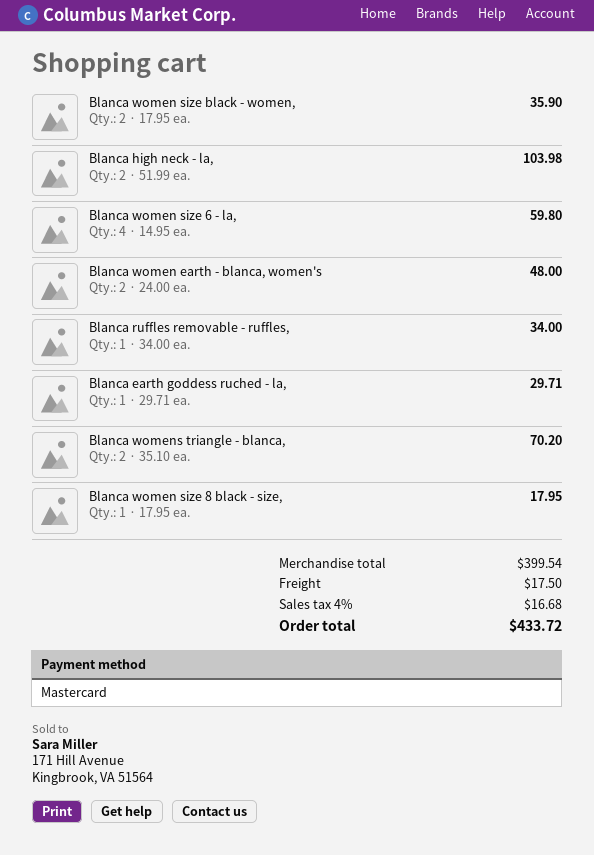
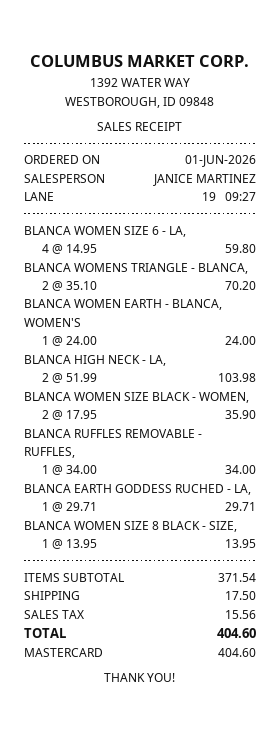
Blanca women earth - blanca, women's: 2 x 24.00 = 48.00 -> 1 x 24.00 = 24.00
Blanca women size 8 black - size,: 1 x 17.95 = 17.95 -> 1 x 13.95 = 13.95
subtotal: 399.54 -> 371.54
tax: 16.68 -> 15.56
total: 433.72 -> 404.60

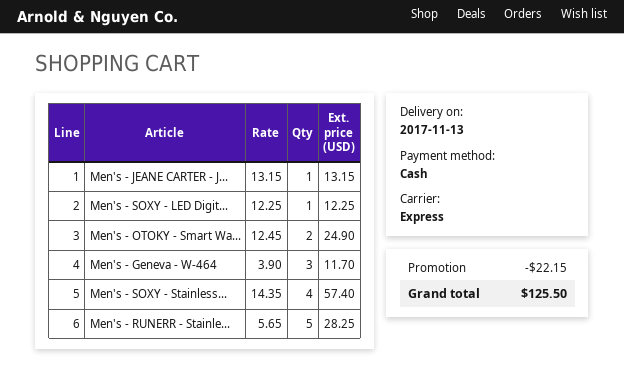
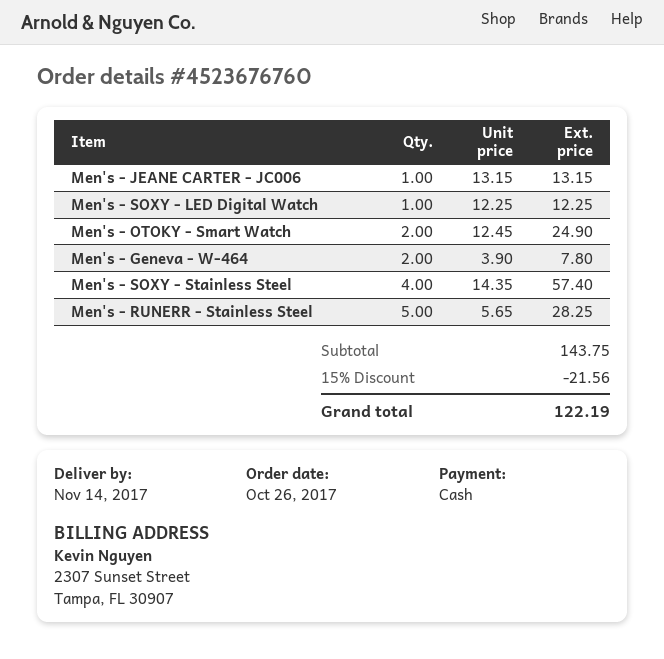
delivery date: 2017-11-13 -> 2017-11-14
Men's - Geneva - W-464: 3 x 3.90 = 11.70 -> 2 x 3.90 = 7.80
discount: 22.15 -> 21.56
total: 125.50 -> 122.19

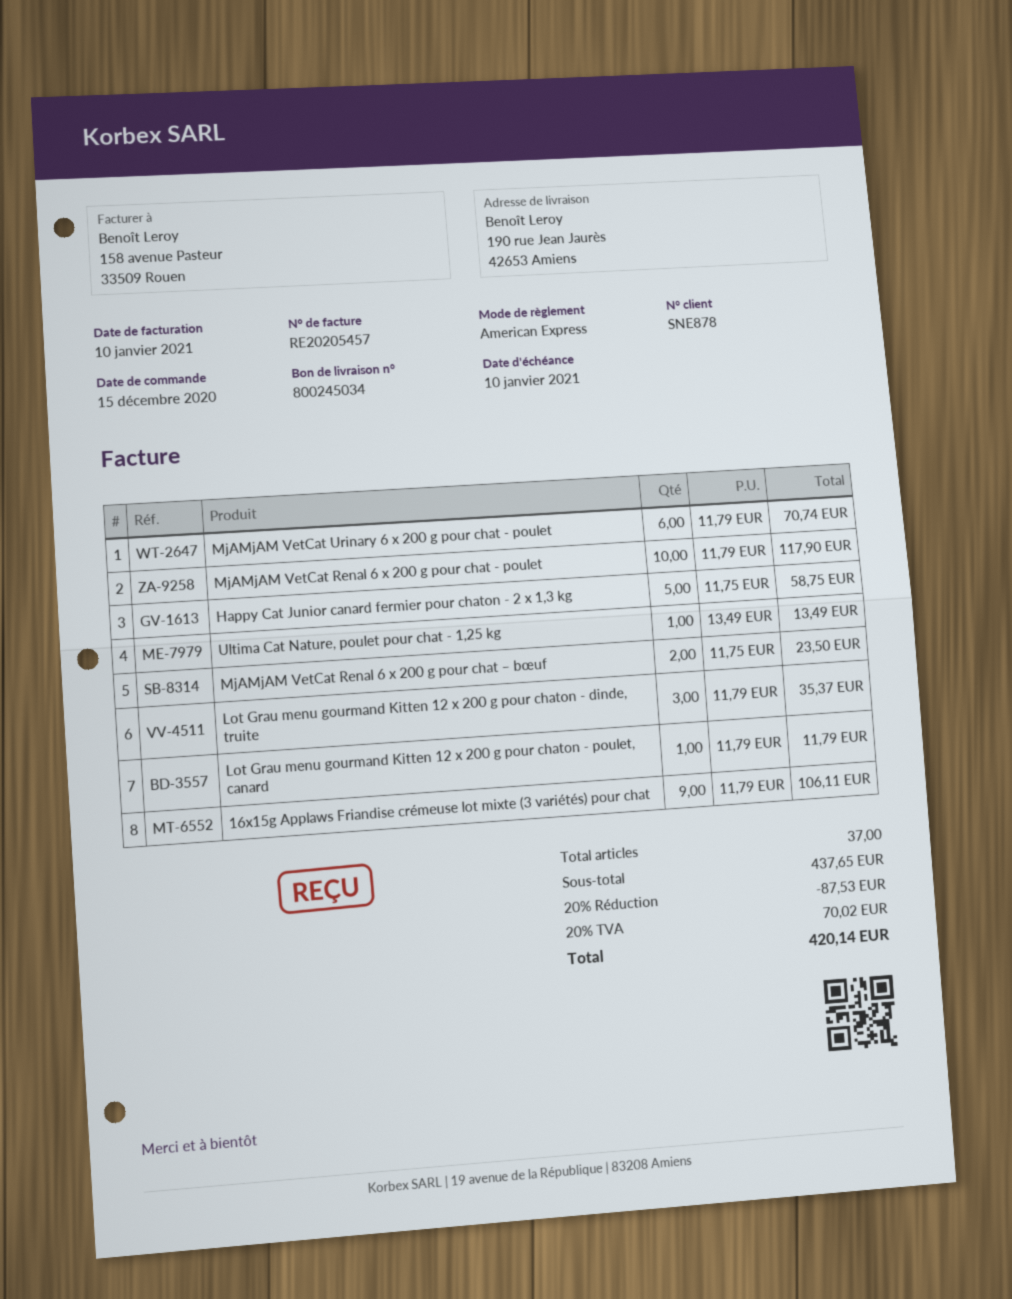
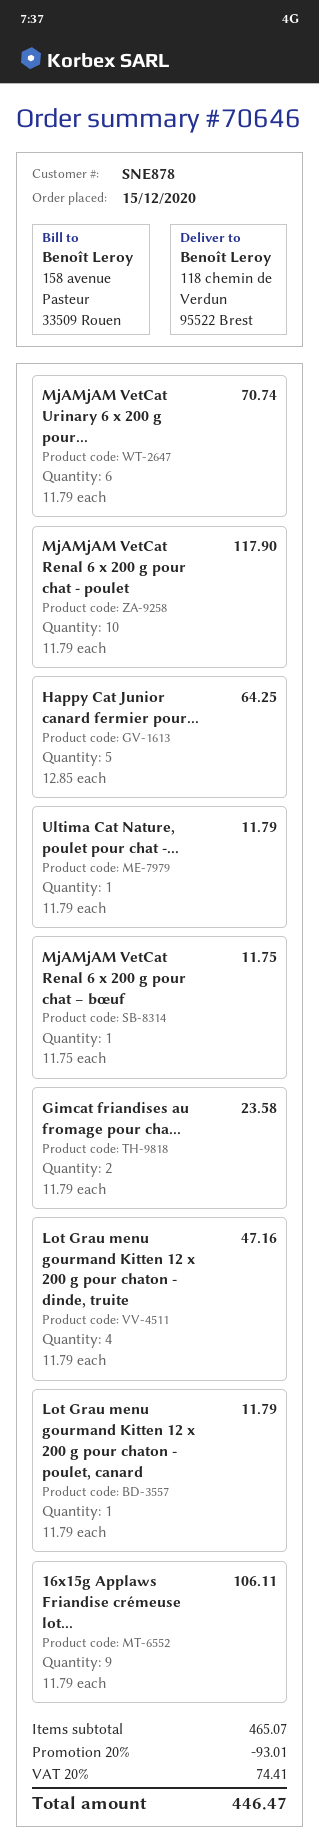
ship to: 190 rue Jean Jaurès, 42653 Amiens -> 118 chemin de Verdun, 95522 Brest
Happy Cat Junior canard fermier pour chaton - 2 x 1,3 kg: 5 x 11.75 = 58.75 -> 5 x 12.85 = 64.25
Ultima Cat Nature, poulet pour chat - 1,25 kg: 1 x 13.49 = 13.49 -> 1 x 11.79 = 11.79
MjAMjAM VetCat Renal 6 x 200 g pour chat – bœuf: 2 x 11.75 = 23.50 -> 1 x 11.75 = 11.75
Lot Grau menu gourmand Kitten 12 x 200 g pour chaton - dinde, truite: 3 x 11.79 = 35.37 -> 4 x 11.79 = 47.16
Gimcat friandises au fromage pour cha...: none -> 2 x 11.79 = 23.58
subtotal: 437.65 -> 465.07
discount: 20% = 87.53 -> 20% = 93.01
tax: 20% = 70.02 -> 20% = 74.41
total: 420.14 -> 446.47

----------------

# [WHAT YOU ARE ASKED TO DO]
Since the pictures are not wanted, transcribe the rest of the listing above exactly.

# [ANSWER BOX]
Blanca women earth - blanca, women's: 2 x 24.00 = 48.00 -> 1 x 24.00 = 24.00
Blanca women size 8 black - size,: 1 x 17.95 = 17.95 -> 1 x 13.95 = 13.95
subtotal: 399.54 -> 371.54
tax: 16.68 -> 15.56
total: 433.72 -> 404.60

delivery date: 2017-11-13 -> 2017-11-14
Men's - Geneva - W-464: 3 x 3.90 = 11.70 -> 2 x 3.90 = 7.80
discount: 22.15 -> 21.56
total: 125.50 -> 122.19

ship to: 190 rue Jean Jaurès, 42653 Amiens -> 118 chemin de Verdun, 95522 Brest
Happy Cat Junior canard fermier pour chaton - 2 x 1,3 kg: 5 x 11.75 = 58.75 -> 5 x 12.85 = 64.25
Ultima Cat Nature, poulet pour chat - 1,25 kg: 1 x 13.49 = 13.49 -> 1 x 11.79 = 11.79
MjAMjAM VetCat Renal 6 x 200 g pour chat – bœuf: 2 x 11.75 = 23.50 -> 1 x 11.75 = 11.75
Lot Grau menu gourmand Kitten 12 x 200 g pour chaton - dinde, truite: 3 x 11.79 = 35.37 -> 4 x 11.79 = 47.16
Gimcat friandises au fromage pour cha...: none -> 2 x 11.79 = 23.58
subtotal: 437.65 -> 465.07
discount: 20% = 87.53 -> 20% = 93.01
tax: 20% = 70.02 -> 20% = 74.41
total: 420.14 -> 446.47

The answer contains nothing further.